Are Facial Extractions Good or Bad? Estheticians Are *Finally* Revealing the Truth

Photo: Stocksy/Victor Torres
Nothing makes a New York City facialist get on her soapbox quicker than the mention of performing extractions. The reason? Many of them can't agree on whether or not squeezing dead skin and oils out of your pimples is actually a good idea. For some, extractions play a starring role in a skin-care treatment, with steaming, cleansing, and exfoliating all playing beauty-boosting backup. But for others, using this method to entice impurities out of your skin is cruel and unusual. It’s a topic with two opposing camps and no middle ground: One person's pinnacle of cleanliness is another’s trauma to the skin. Below, we're uncovering the heated debate that’s popping up in treatment rooms all over. So are facial extractions good or bad? Keep reading for the verdict.

Experts In This Article

For those unfamiliar with the term, extractions involve removing dead skin cells, debris, and other gunk found in the skin which tends to cause blemishes. Extractions are typically performed by dermatologists and estheticians, but if you know how to properly perform extractions, you can do it on yourself.
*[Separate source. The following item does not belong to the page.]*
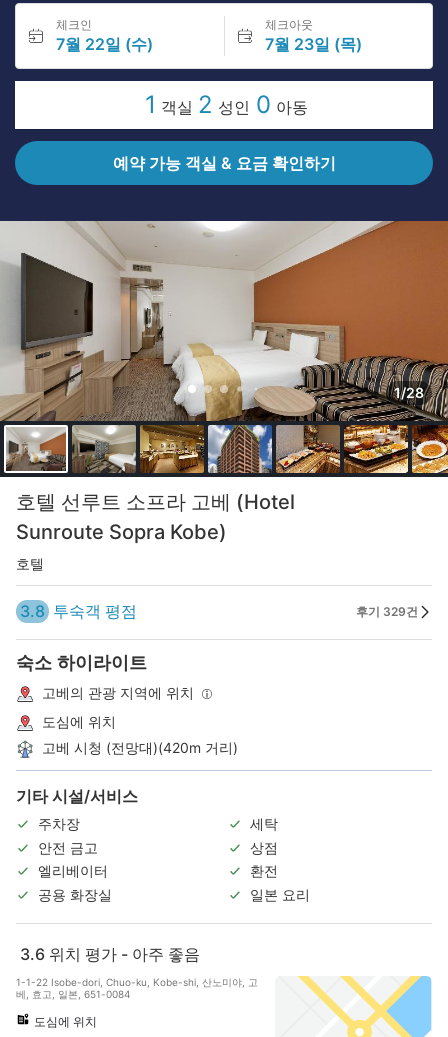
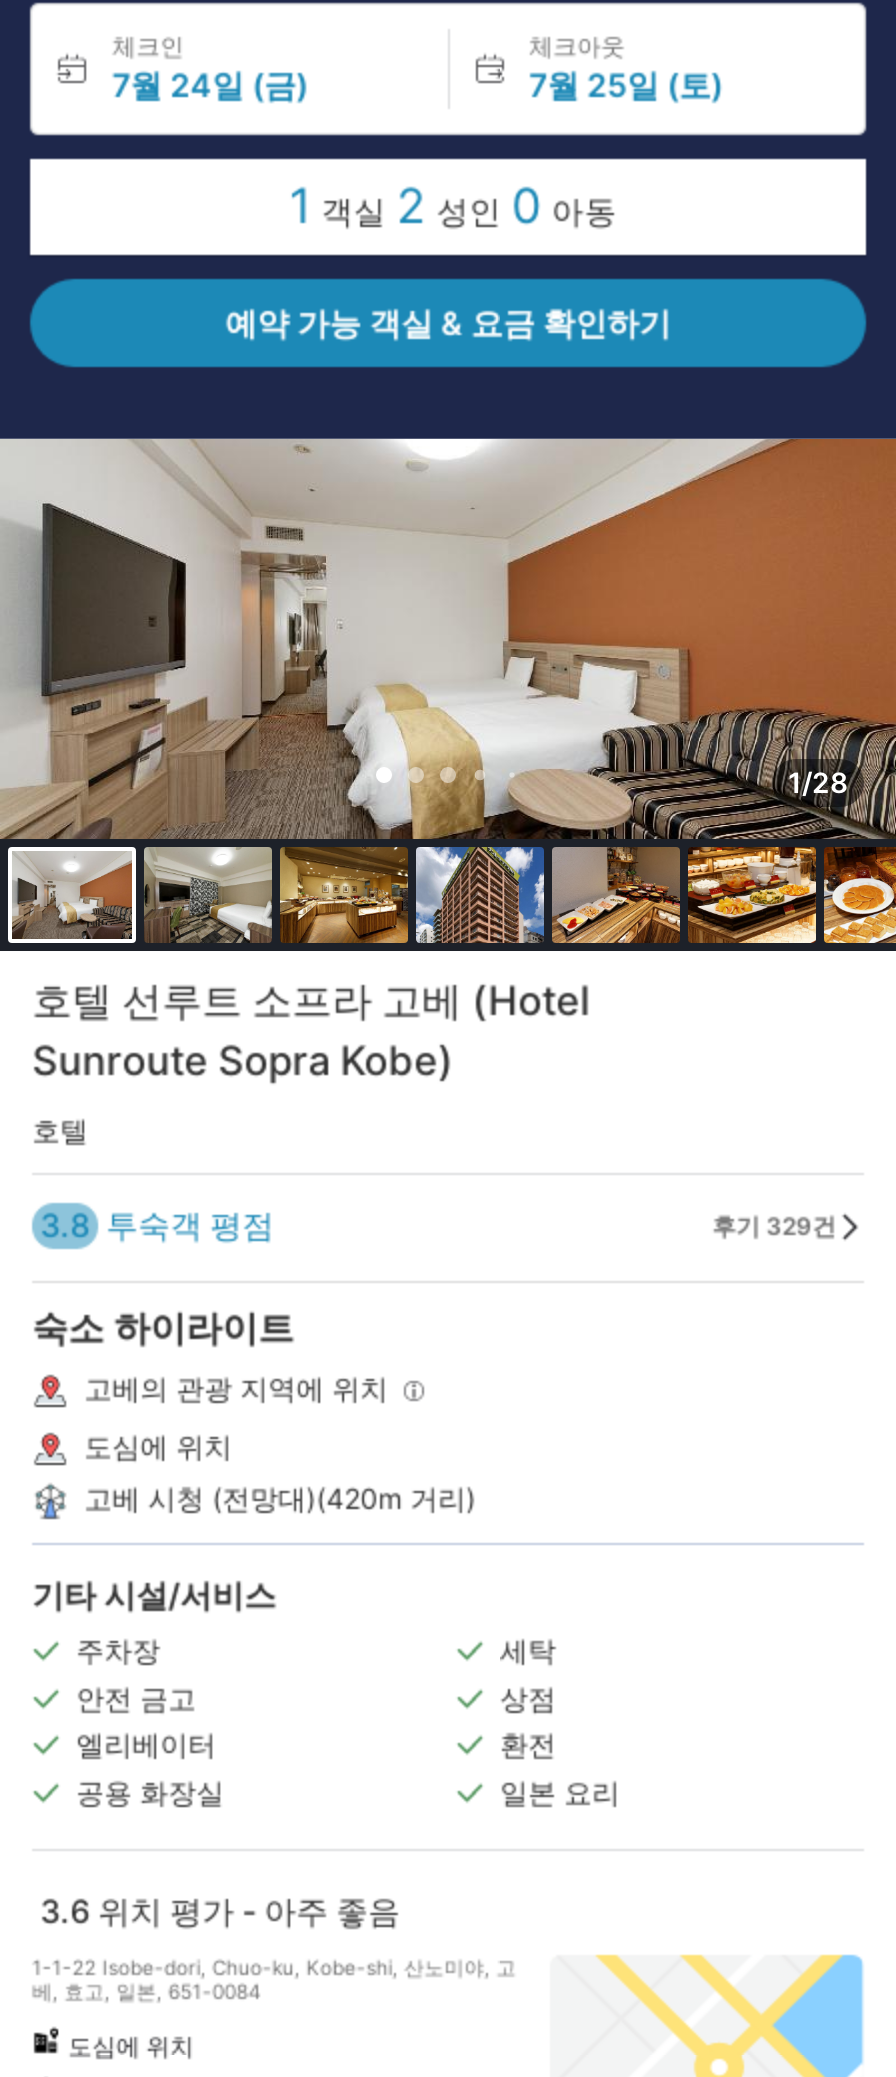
- 7월 22일 (수)
+ 7월 24일 (금)

- 7월 23일 (목)
+ 7월 25일 (토)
As a general rule of thumb, whitehead extractions should be left to the pros, but it's ok to DIY blackhead extractions if you have the proper technique and tools. If you're not confident in your skills, book an appointment with your favorite skin expert. Every specialist is different, but for optimal results, you should plan on getting professional extractions done every four to six weeks, or once to twice a month, depending on your skin needs.

The case for extracting your own pores

In one corner are facialists who believe extractions are essential to getting skin clean. “I would never ever do a facial without extractions,” says esthetician Jillian Wright, owner of Jillian Wright Clinical Skin Spa. “It would be ridiculous. I’d feel like I was taking clients’ money and just pretending that their skin was healthy.”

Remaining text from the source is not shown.